**WORK ORDER**
Quote the whole listing exactly. Leave the pictures out of your copy.
++++ GIVEN INFORMATION
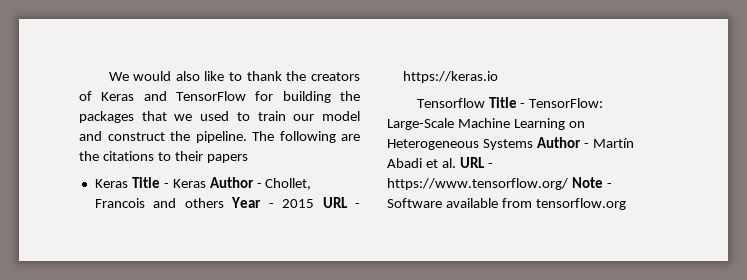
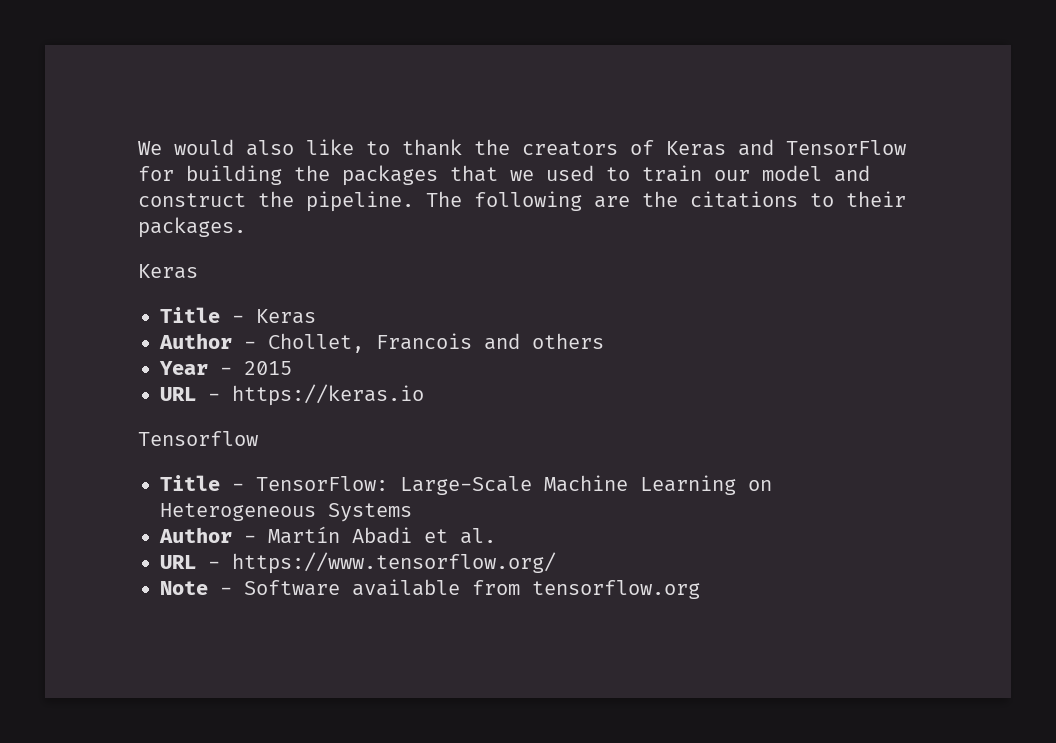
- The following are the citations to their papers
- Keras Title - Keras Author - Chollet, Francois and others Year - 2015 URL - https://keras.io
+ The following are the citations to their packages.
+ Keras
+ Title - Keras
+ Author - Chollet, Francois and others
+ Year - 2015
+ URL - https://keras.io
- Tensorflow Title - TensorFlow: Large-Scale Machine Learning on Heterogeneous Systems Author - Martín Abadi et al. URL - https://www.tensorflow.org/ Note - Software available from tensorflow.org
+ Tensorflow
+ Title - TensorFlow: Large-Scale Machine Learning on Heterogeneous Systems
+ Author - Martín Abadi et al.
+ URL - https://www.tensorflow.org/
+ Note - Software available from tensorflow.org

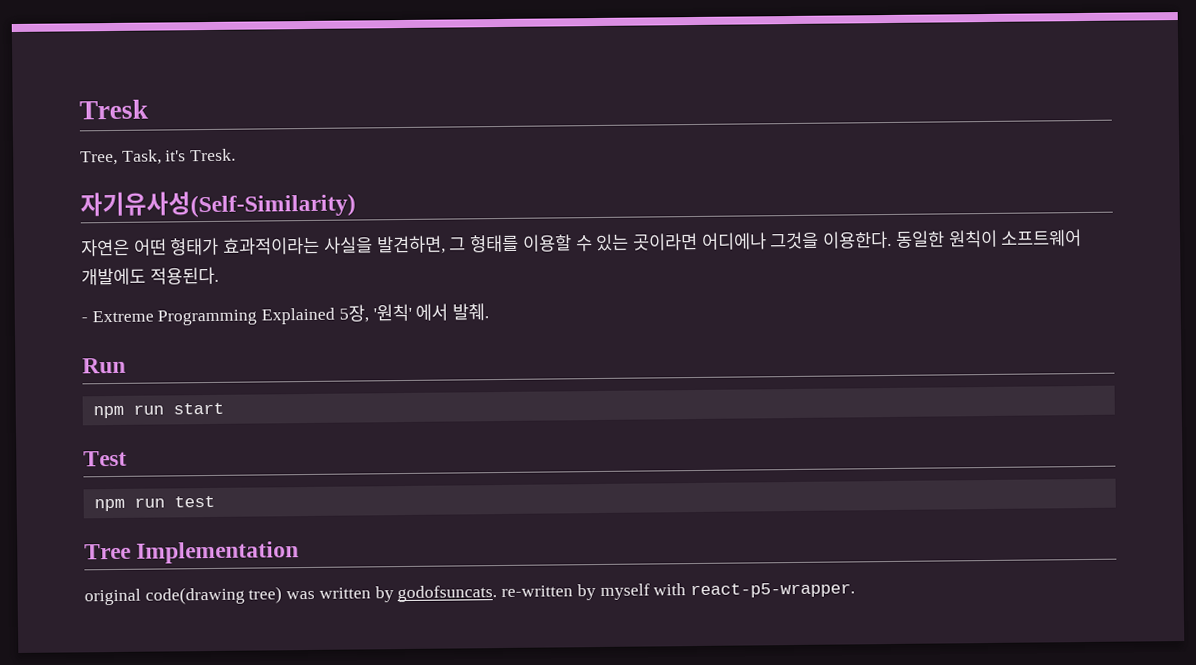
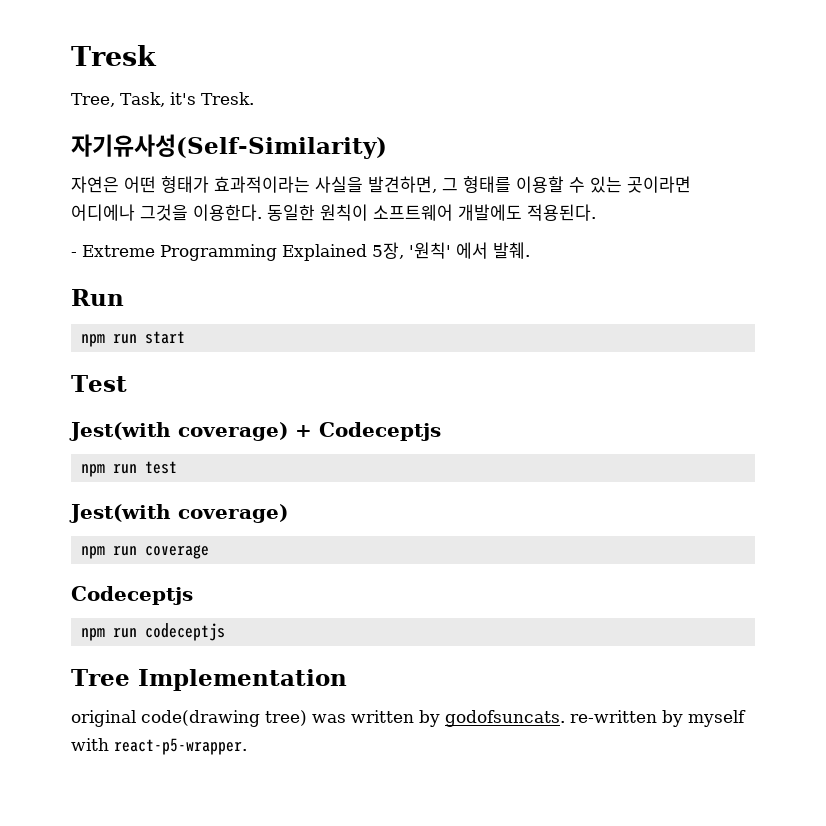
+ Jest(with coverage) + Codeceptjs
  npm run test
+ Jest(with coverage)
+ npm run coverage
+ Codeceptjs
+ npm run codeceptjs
++++++++
**SOLUTION TO THIS PROBLEM**
- The following are the citations to their papers
- Keras Title - Keras Author - Chollet, Francois and others Year - 2015 URL - https://keras.io
+ The following are the citations to their packages.
+ Keras
+ Title - Keras
+ Author - Chollet, Francois and others
+ Year - 2015
+ URL - https://keras.io
- Tensorflow Title - TensorFlow: Large-Scale Machine Learning on Heterogeneous Systems Author - Martín Abadi et al. URL - https://www.tensorflow.org/ Note - Software available from tensorflow.org
+ Tensorflow
+ Title - TensorFlow: Large-Scale Machine Learning on Heterogeneous Systems
+ Author - Martín Abadi et al.
+ URL - https://www.tensorflow.org/
+ Note - Software available from tensorflow.org

+ Jest(with coverage) + Codeceptjs
  npm run test
+ Jest(with coverage)
+ npm run coverage
+ Codeceptjs
+ npm run codeceptjs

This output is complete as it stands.